I’m on the road this week, visiting my favorite catenary, which is a unique form of natural curve, this one found on a very large man-made structure. Where am I?
The image source gives this away as the Mackinac Bridge (pronounced Mackinaw), which spans the 3.5-mile-wide Straits of Mackinac between Michigan’s upper and lower peninsulas near the northern terminus of Interstate 75. In my earliest childhood years before the bridge was built in 1957, my family would take a ferry between the two peninsulas on the way to visit my grandmother in the Keweenaw, or to visit Mackinac Island, a couple of miles east of the bridge. I particularly remember a summer 1957 trip, the year my younger sister was born, and our last ferry ride before the bridge was completed that November. That yet-uncompleted structure loomed large over the straits.
At the time of its completion the Mackinac Bridge was one of the longest suspension spans in the world, and I have traversed it dozens of times since, traveling back and forth to university, including during winter storms when the roadway disappeared ahead in the blizzard, an unnerving drive to say the least.
What is a catenary?
The cables holding up the roadway on a suspension bridge like Mackinac in such a seemingly fragile manner form a natural curve called a catenary. You will get this same curve if you fix a chain between two points and let it hang. Gravity itself “draws the curve.” 
Since this curve is slightly different from a classic parabola, mathematicians struggled for a long time to figure out how to derive it with a simple formula. One of my favorite mathematicians, Gottfried Leibniz (1646–1716) didn’t quite get to the simplest formula for this curve, but he did recognize that this was a very physical expression of mathematical logarithms, which were very difficult to calculate at that point in history. He figured out how to use the curve of the chain itself to physically calculate logarithms, and he marveled at the “wonderful and elegant harmony of the curve.”
Once Euler’s number, usually designated as just e (with a never-resolving value of 2.71828…), was figured out as the “natural logarithm” base, this “more elegant” version of the formula for a basic catenary emerged:
y = (ex + e-x) / 2
When you graph this function on an x-y coordinate system it looks like this:
One simplistic way to look at this equation is that the hang of the chain, the y value, is the average (the division by 2) of the effect of each of the two end “anchor” posts “pushing up” against gravity, with the x value being the horizontal distance from the center of the chain. In the middle, where x is zero, gravity exerts the “maximum gravitational pull” allowed by the two anchors and the length of the chain.
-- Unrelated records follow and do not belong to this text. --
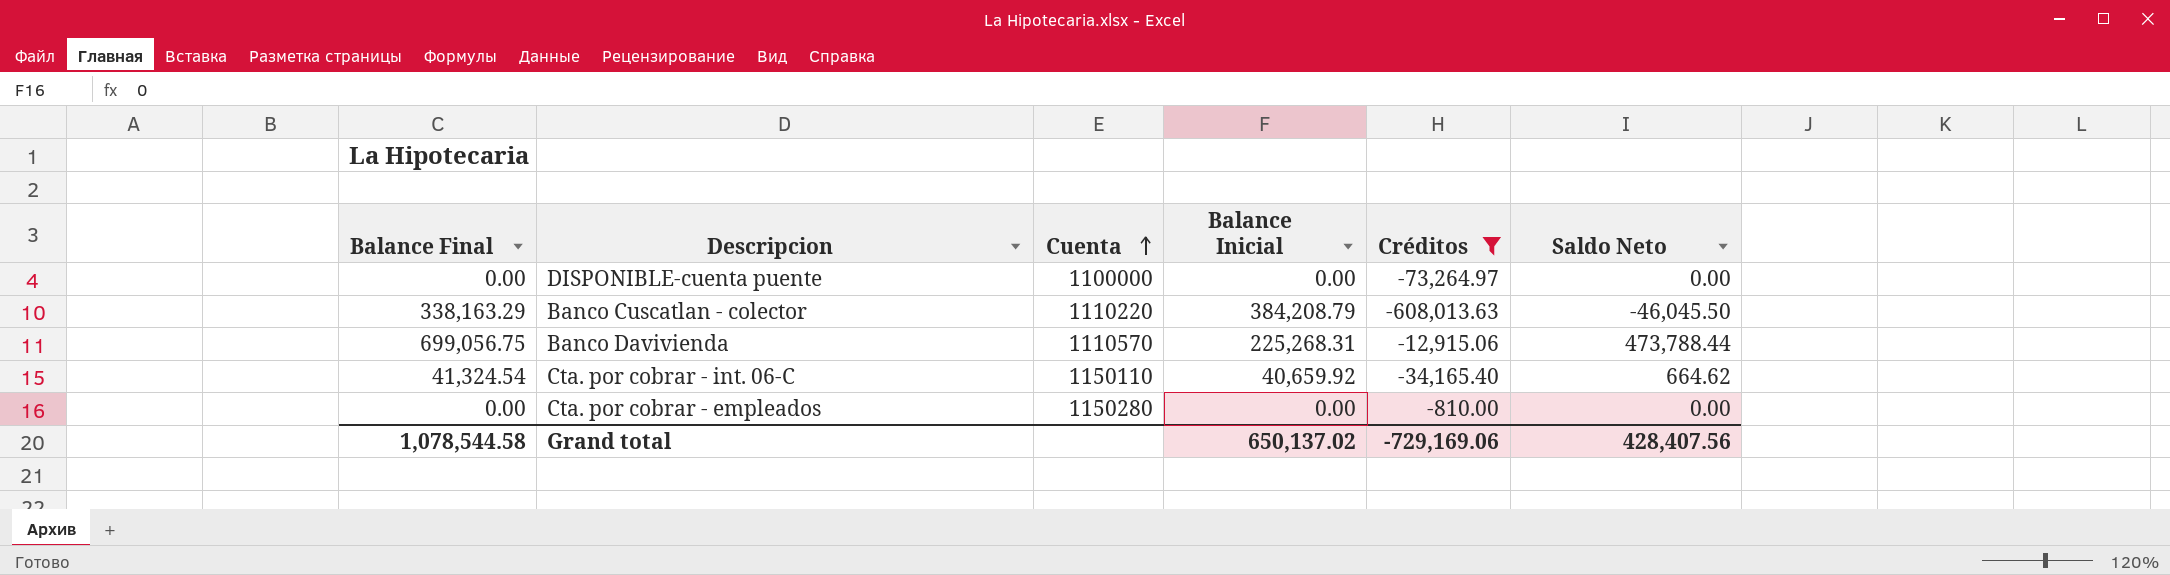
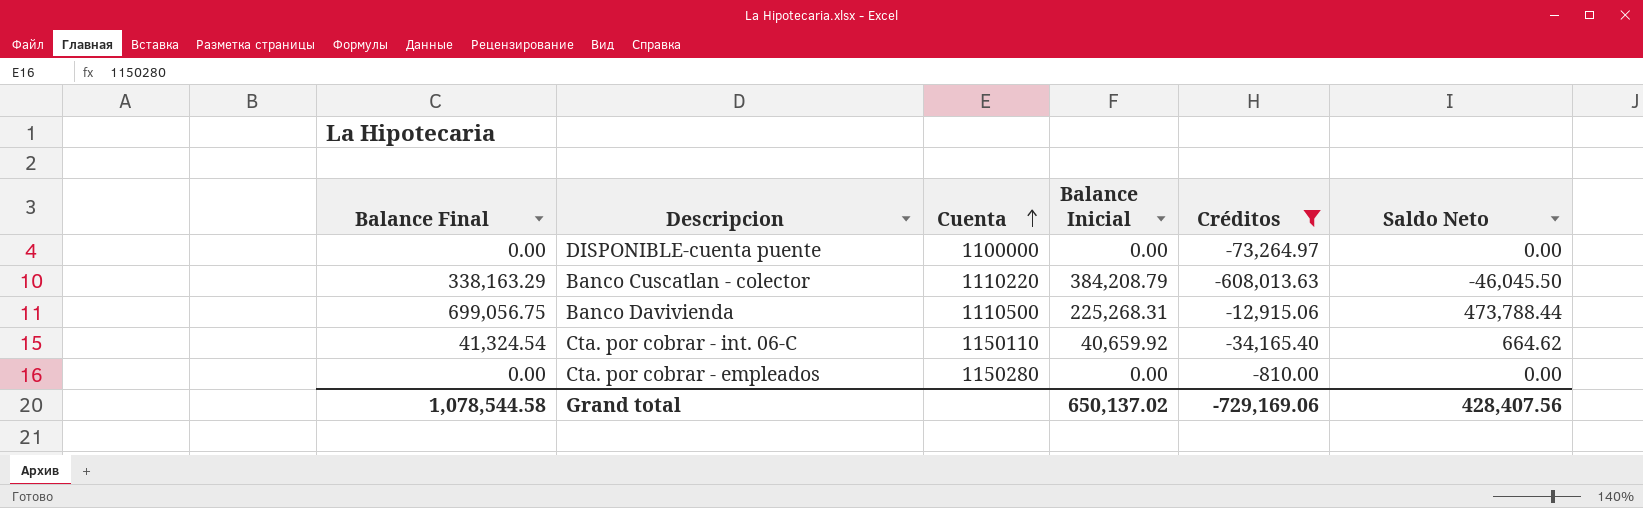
Banco Davivienda | Cuenta: 1110570 -> 1110500

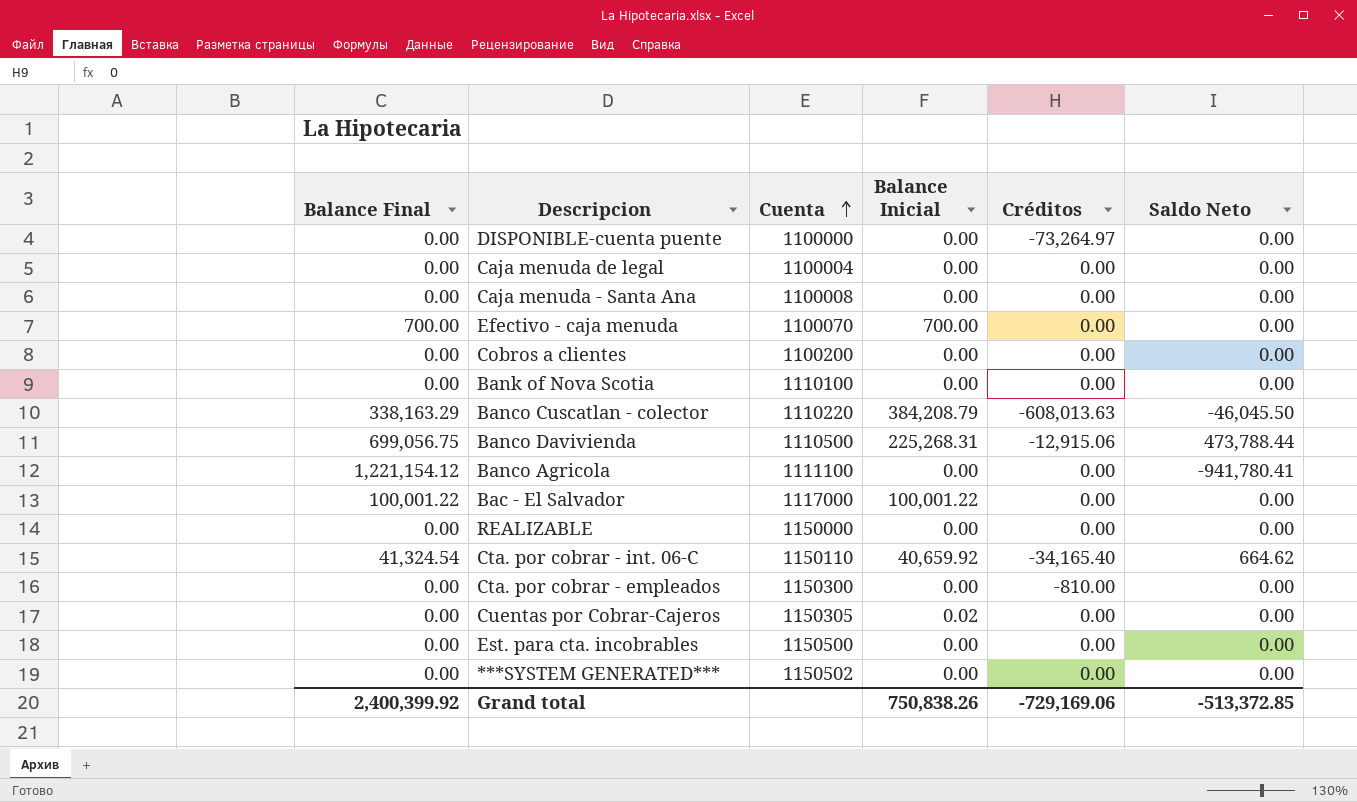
filter: Créditos != 0.00 -> none
Cta. por cobrar - empleados | Cuenta: 1150280 -> 1150300
Grand total | Balance Final: 1,078,544.58 -> 2,400,399.92
Grand total | Balance Inicial: 650,137.02 -> 750,838.26
Grand total | Saldo Neto: 428,407.56 -> -513,372.85

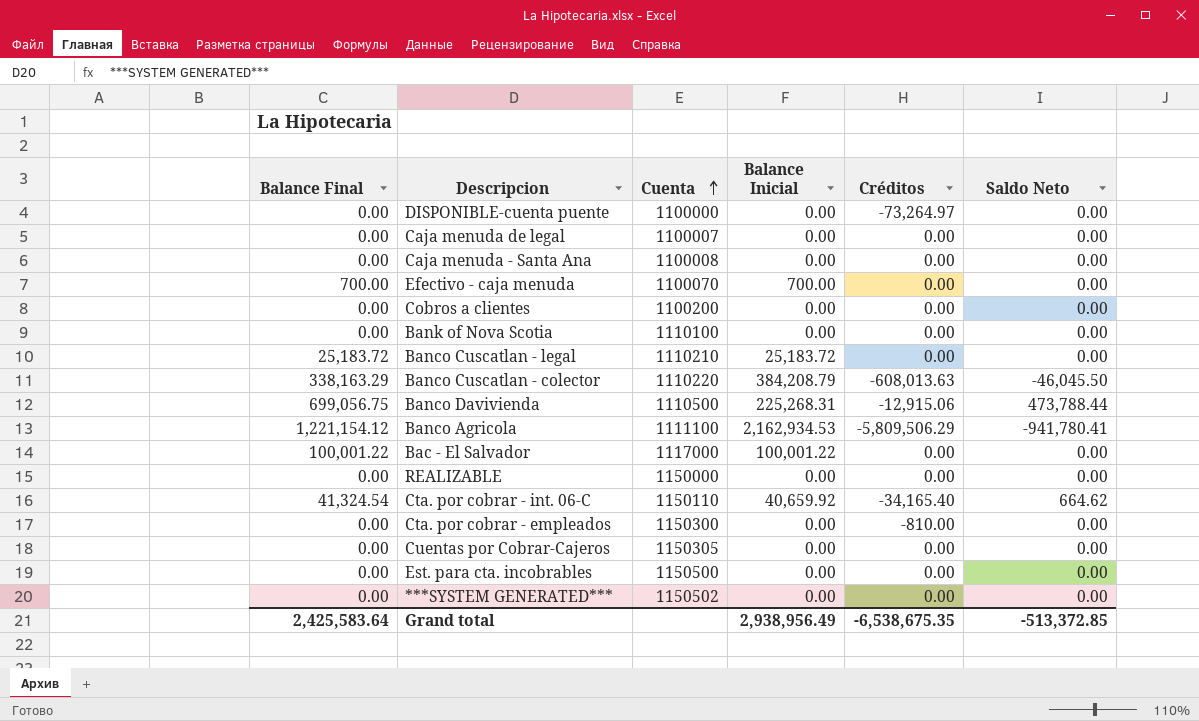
Caja menuda de legal | Cuenta: 1100004 -> 1100007
row Banco Cuscatlan - legal: none -> 25,183.72 | 1110210 | 25,183.72 | 0.00 | 0.00
Banco Agricola | Balance Inicial: 0.00 -> 2,162,934.53
Banco Agricola | Créditos: 0.00 -> -5,809,506.29
Cuentas por Cobrar-Cajeros | Balance Inicial: 0.02 -> 0.00
Grand total | Balance Final: 2,400,399.92 -> 2,425,583.64
Grand total | Balance Inicial: 750,838.26 -> 2,938,956.49
Grand total | Créditos: -729,169.06 -> -6,538,675.35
The great physicist Erwin Schrödinger (1887–1961), he of “Schrödinger’s cat” fame who defined many key understandings of quantum physics, suggested that the value e itself likely comes from the behavior of the smallest things in the universe, the forces making up atoms. It defines a kind of “natural curvature factor” for our universe that shows up in everything from a seashell on the beach to your bank account interest calculation.
As I noted earlier, “gravity itself” is drawing this curve, pulling down on the chain but constrained by the posts into an equilibrium of forces. Gottfried Leibniz’s great rival, Isaac Newton (1642–1727) used their new invention of calculus to suggest that gravity was an “invisible force” of some kind that brought apples to the ground and made the planets orbit the sun in a predictable ellipse. Albert Einstein (1879–1955) then re-defined gravity as a “curvature in space-time,” which remains for most of us nearly impossible to conceptualize.
But maybe not. I’d like to suggest that the reason we see a suspension bridge like Mackinac as so elegantly graceful is because we are seeing the “natural curvature” of gravity itself. Something deep inside us recognizes how amazing that is, and we are in awe of nature’s beauty, in this case re-constructed by human mathematicians, engineers, and builders willing to walk those hanging wires.
Here is a great simulation of gravity as the “curvature of space-time,” with stretchable fabric representing this “space-time” thing. Apparently, God’s universe is really a giant trampoline. Also, a confession: I have “bent” space-time myself by writing this last week from 1500 miles south of Mackinac just off that same Interstate 75.
- While a free-hanging cable naturally falls into the shape of a catenary, a flat heavy roadway may distort the curve closer to the shape of a classic parabola. The Mackinac Bridge roadway, however, is slightly arched, somewhat counteracting that force.